|Directed by:||Roger Avary|
|Written by:||Roger Avary|
|Starring:||James Van Der Beek, Shannyn Sossamon, Jessica Biel, Ian Somerhalder, Kate Bosworth, Fred Savage, Kip Pardue, Thomas Ian Nicholas|
|Released:||February 20, 2003|
Two years ago, I read a remarkable novel called American Psycho, written by young writer Bret Easton Ellis and first published in 1991. It was an incredible parody of early 80s culture and the those who saw the cinematic adaptation (starring Christian Bale) will have a sense of Ellis’s witty humour. An instant Ellis fan, I was soon attracted to his other works and his 1987 novel, The Rules Of Attraction, was next on my shopping list.
Like American Psycho, Attraction is set in the 80s and a depressingly hilarious look at campus life. Sean Bateman (Van Der Beek) is a womanising, beer-drinking, drug-taking guy. He never attends any classes and primes himself for the campus’s big parties. Of late, he’s been receiving anonymous love letters is his mail box, and the intrigue having an effect on him – he’s developing an unusual feeling of “attraction” to this person even though he doesn’t know who they are.
Lauren Hynde (Sossamon) is more studious that Sean but equally messed up. She’s developed an obsessive infatuation for Victor Johnson (Pardue), another campus party animal. She has pictures of him on her bed-side table and is saving her virginity for him. The trouble is, they haven’t even met. With Victor in Europe on holidays, Lauren’s slutty flat-mate, Lara Holleran (Biel), suggests she move on and Lauren concedes there’s another guy she has an “attraction” to, Sean Bateman.
Paul Denton (Somerhalder) is a stylish bi-sexual who once dated Lauren. Now, he has his eyes on the opposite gender but continues his aimless pursuit of falling for straight guys. His latest “attraction” is Sean Bateman, who he senses isn’t gay, but goes for anyway. Paul and Sean are completely incompatible people but he lives under the warped illusion they would be perfect together.
Director Roger Avary won an Academy Award in 1994 when he co-wrote Pulp Fiction with Quentin Tarantino. As Fiction showed us, Avary has a bold, unconventional vision which makes him an ideal choice to create The Rules Of Attraction. For instance, the film begins with a lengthy 15 minute scene which introduces the characters before the opening credits even roll. This opening is inspired and uses an awesome mix of forward and backward motion. Throughout, Avary is always using fresh ideas, with the best being a split-screen scene involving Van Der Beek and Sossamon. Film aficionados will love it.
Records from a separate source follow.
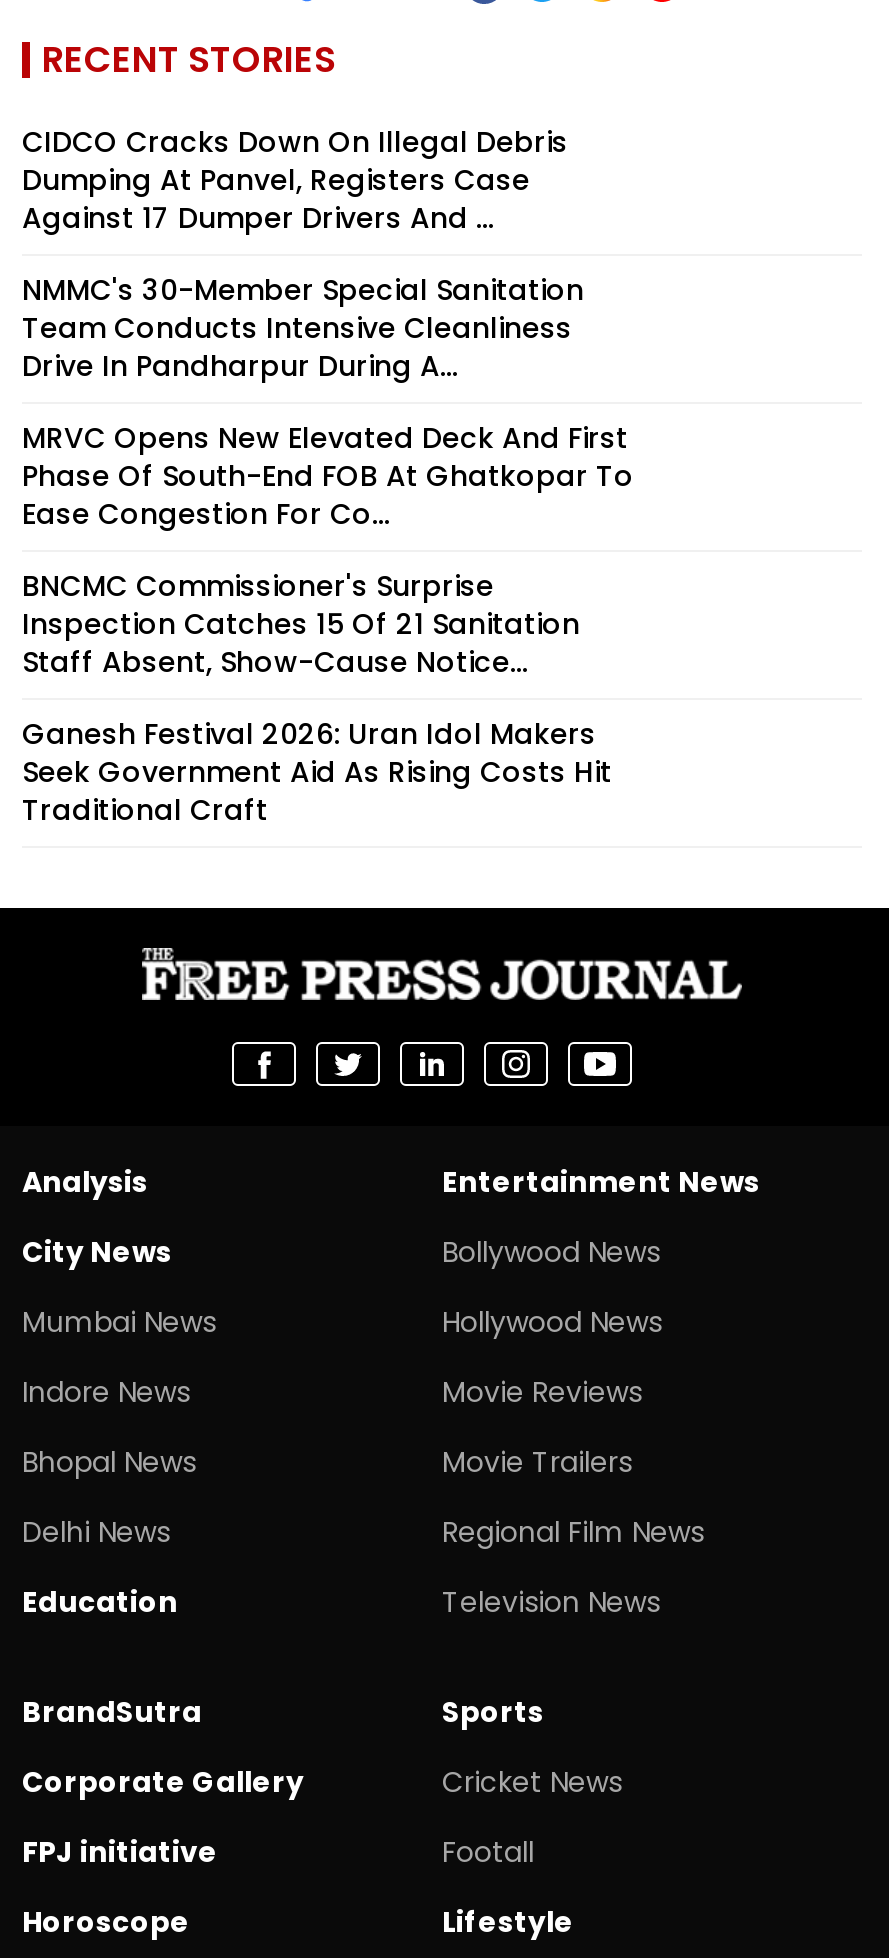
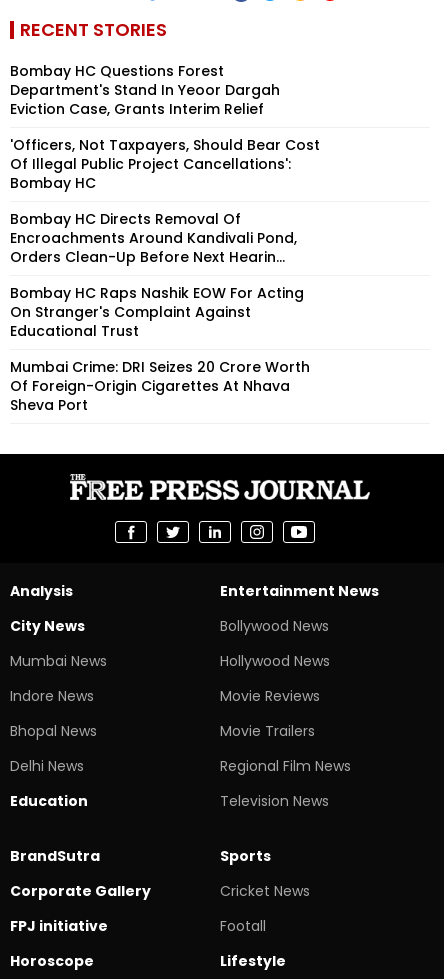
- CIDCO Cracks Down On Illegal Debris
- Dumping At Panvel, Registers Case
- Against 17 Dumper Drivers And ...
+ Bombay HC Questions Forest
+ Department's Stand In Yeoor Dargah
+ Eviction Case, Grants Interim Relief

- NMMC's 30-Member Special Sanitation
- Team Conducts Intensive Cleanliness
- Drive In Pandharpur During A...
+ 'Officers, Not Taxpayers, Should Bear Cost
+ Of Illegal Public Project Cancellations':
+ Bombay HC

- MRVC Opens New Elevated Deck And First
- Phase Of South-End FOB At Ghatkopar To
- Ease Congestion For Co...
+ Bombay HC Directs Removal Of
+ Encroachments Around Kandivali Pond,
+ Orders Clean-Up Before Next Hearin...

- BNCMC Commissioner's Surprise
- Inspection Catches 15 Of 21 Sanitation
- Staff Absent, Show-Cause Notice...
+ Bombay HC Raps Nashik EOW For Acting
+ On Stranger's Complaint Against
+ Educational Trust

- Ganesh Festival 2026: Uran Idol Makers
- Seek Government Aid As Rising Costs Hit
- Traditional Craft
+ Mumbai Crime: DRI Seizes ₹20 Crore Worth
+ Of Foreign-Origin Cigarettes At Nhava
+ Sheva Port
James Van Deer Beek chose the role to shrug off the stigma one gets stuck with when starring on a long-running TV series. So too did 7th Heaven star Jessica Biel. Both should be proud of their performances. Against the backdrop of this depressing messed-up characters, Avery finds humour and this is highlighted by two scenes (one in a hotel room and one in a restaurant) involving Ian Somerhalder and friend, Dick (played by Russell Sams). There’s also an awesome 3-minute montage featuring Kip Pardue in Europe which Avary is going to expand into a full length feature later this year.
After seeing interviews with the crew and cast, this film is an attempt to break away from “safe” teen films. That is, those teen films that are either a light-hearted romantic comedy or gross-out silly comedy. These films have their place in movie theatres but too many of them are produced these days. They are an unrealistic depiction of teen life and their perfection can leave many influential teenagers wondering why their lives aren’t so flawless.
The Rules Of Attraction is a more honest flick but unfortunately, the Australian censors have declared it unfit for a teen audience by rating it R. It’s the ultimate irony. When a guy screws a pie, it’s ok to show but if a guy rapes an unconscious girl (as in Attraction), then it’s not ok. Beats me.